Selected Books (7)
HIRED TO KILL by John Morris. (Hart-Davis and Cresset Press.)
THE NATURAL BENT by Lionel Fielden. (André Deutsch.)
This is a satisfactory period for the memoir-addict who prefers any book of personal recollections to the average novel. Two prominent virtuosi from the BBC, Mr John Morris and Mr Lionel Fielden, have recently added to this branch of literature and they form a provocative contrast.
Evidently broadcasting breeds a new sort of frankness, perhaps as a reaction from dealing with the microphone; but between frankness and self-revelation there is still an abyss to be bridged. Thus far Mr Morris has only told half his story in a style so matter-of-fact as to conceal its unusual romance and, almost, the author’s sensibility. ‘From Croydon to Tibet’ it might be called. A soldier in spite of himself, he exerts a military discipline over his emotions to the point of self-disparagement. His references to homosexuality are refreshingly sane, and he accepts it without hypocrisy or mawkishness, snapping his fingers at puritan poltergeists. ‘We refuse to believe that he had no competence for his commission in the regiment of Gurkhas. It is obvious that his affection for his men was reciprocated, to the advantage of their esprit de corps. He took the trouble to study their language and familiarize himself with their customs. Reticent for all his frankness, he leaves one wondering: after bouts of introspective relaxation he invariably becomes rigid and poker-faced, returning to that military salute against which he is apt to protest. He tells us that he has only felt true contentment when surrounded by people of an alien culture, an experience which the present reviewer has shared. This is the stuff of poetry, but it is somehow stifled, perhaps through fear of rhetoric. Mr Morris lights shy of an innate lyricism. He is most communicative about his love of music and mountains, and the best passages in this stimulating book describe the desolate regions of Sikkim, Tibet and the Sinkiang frontier where he found himself alone with nature in the raw. Here and there a spice of rhetoric would not have come amiss, yet the plain business-like style conveys a moving sincerity.
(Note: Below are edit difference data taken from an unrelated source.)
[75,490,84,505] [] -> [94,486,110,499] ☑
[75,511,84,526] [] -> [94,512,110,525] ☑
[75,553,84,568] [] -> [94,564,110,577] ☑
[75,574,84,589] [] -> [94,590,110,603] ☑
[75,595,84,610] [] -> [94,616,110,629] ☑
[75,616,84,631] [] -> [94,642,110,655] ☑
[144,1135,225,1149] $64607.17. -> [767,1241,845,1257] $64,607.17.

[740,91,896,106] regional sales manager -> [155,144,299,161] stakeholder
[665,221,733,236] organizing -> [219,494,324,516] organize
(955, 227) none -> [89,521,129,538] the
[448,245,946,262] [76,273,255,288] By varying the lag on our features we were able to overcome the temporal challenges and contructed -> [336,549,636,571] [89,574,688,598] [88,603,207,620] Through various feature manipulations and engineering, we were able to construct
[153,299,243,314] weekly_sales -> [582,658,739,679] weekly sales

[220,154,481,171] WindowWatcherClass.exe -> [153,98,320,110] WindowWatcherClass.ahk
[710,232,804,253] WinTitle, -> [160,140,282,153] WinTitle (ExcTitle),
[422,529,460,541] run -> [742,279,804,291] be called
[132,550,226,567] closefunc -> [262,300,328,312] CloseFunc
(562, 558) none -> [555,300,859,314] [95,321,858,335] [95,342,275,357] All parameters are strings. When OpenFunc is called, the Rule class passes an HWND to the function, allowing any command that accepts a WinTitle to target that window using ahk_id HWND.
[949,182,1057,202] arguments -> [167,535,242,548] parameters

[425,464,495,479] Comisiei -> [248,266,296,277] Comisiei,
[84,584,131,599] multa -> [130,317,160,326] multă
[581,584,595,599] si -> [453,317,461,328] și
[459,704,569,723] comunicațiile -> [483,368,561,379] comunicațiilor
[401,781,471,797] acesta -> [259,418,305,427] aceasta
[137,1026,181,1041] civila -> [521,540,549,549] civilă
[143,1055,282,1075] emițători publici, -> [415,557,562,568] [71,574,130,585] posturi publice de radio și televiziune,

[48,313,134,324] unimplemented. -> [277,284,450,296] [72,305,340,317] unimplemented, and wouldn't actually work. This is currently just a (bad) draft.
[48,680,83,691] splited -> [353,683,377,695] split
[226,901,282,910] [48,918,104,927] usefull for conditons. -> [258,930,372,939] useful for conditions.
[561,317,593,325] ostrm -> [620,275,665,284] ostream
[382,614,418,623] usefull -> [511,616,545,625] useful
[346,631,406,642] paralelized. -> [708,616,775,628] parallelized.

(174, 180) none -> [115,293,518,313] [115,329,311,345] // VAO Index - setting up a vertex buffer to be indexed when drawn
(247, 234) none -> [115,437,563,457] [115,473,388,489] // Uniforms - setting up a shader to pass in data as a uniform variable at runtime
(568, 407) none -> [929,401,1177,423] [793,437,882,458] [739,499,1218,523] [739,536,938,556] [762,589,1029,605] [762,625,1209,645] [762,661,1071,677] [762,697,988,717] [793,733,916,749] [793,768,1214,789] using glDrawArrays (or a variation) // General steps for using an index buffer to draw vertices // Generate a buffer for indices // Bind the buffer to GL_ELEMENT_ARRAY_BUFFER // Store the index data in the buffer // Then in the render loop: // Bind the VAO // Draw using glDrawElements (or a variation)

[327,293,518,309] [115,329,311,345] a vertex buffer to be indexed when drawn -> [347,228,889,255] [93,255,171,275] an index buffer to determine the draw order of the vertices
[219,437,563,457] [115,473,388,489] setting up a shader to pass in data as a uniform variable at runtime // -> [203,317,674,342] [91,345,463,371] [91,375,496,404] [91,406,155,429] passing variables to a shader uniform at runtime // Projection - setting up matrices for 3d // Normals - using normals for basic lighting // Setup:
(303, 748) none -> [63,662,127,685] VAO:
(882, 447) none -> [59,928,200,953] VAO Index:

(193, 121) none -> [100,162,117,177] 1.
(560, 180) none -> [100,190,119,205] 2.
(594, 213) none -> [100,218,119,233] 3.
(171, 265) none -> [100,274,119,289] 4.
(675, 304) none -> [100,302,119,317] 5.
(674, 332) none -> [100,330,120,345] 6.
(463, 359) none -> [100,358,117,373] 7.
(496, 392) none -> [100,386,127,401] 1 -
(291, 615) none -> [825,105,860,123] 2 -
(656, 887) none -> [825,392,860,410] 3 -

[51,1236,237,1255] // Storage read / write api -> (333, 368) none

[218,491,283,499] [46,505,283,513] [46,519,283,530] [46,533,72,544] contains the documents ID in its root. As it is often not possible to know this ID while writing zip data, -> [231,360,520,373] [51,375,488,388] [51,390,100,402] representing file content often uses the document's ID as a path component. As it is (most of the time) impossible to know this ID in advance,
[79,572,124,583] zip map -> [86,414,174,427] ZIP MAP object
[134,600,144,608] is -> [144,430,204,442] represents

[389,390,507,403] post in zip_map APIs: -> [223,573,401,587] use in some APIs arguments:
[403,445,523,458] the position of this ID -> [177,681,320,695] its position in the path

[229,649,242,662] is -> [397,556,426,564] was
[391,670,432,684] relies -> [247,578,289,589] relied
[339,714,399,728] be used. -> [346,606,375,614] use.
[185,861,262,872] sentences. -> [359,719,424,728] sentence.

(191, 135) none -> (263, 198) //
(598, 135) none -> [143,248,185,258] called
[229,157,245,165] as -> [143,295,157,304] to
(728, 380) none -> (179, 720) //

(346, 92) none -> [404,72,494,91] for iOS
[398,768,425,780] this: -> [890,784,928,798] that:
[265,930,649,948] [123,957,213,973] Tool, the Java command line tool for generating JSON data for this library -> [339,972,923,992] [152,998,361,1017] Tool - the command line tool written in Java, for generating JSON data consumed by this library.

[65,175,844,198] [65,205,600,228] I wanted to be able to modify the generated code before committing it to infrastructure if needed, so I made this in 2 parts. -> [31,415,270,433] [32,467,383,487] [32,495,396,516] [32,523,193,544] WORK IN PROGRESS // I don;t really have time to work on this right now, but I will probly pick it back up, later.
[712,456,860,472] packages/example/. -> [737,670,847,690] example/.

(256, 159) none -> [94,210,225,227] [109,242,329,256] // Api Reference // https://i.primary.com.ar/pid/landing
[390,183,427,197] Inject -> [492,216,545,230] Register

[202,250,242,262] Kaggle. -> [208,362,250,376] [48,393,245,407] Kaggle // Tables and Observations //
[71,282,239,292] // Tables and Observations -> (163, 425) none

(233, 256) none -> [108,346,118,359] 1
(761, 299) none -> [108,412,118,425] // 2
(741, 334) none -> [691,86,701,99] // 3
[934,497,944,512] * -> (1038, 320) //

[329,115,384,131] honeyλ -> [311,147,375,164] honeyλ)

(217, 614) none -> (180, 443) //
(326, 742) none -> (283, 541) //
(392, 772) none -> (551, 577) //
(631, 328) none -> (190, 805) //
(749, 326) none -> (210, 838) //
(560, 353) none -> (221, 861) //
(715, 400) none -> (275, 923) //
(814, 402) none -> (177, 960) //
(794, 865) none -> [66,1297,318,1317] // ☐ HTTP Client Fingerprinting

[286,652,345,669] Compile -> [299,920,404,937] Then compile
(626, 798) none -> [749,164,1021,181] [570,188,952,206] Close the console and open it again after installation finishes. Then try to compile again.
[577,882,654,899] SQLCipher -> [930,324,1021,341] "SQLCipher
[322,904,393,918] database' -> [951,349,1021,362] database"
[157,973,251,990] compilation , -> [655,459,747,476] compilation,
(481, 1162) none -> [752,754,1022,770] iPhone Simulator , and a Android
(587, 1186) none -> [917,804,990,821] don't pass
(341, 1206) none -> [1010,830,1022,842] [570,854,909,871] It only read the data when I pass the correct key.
It is easy enough to poke fun at the absurdities of bygone Anglo-Indian society. ‘While Mr Morris’s acute boredom with the sahibs and memsahibs is comprehensible, we cannot resist a creeping admiration for their stubborn strength of character. Here Mr Morris, without indulging in opportunities for broad comedy, has overlooked a certain pathos, yet it floats from between his pages. Much more could have been made of Mrs Fizzer and the Lansdowne Ladies’ Rifle Club: ‘Mrs Fizzer was a great supporter of the club. She herself did not get down on the firing-point but was adept at seeing that each of her various protégées was instructed by the particular young officer she had marked down as a potential husband.’ This is a subject worthy of Mr Betjeman. But we cannot complain, as in the case of Mr Fielden, who intolerantly dismisses Anglo-Indian officials and their wives as ‘the most ignorant, insensitive, arrogant, and stupid conglomeration that the world has ever produced’, for Mr Morris has enriched our knowledge and appreciation of those Gurkhas who helped him to discover his true self. Whatever he may say, the spirit of mockery has not quenched a polite sense of obligation. He remains sober where others would take to drink. But he is rather perplexed and perplexing, as if he were soaring unsteadily towards Nirvana and pausing to peer back in his flight. Did he find it in the sanatorium of Montana, in Nippon, or in Broadcasting House? As in Dr Waley’s Monkey, you must wait for the next chapter.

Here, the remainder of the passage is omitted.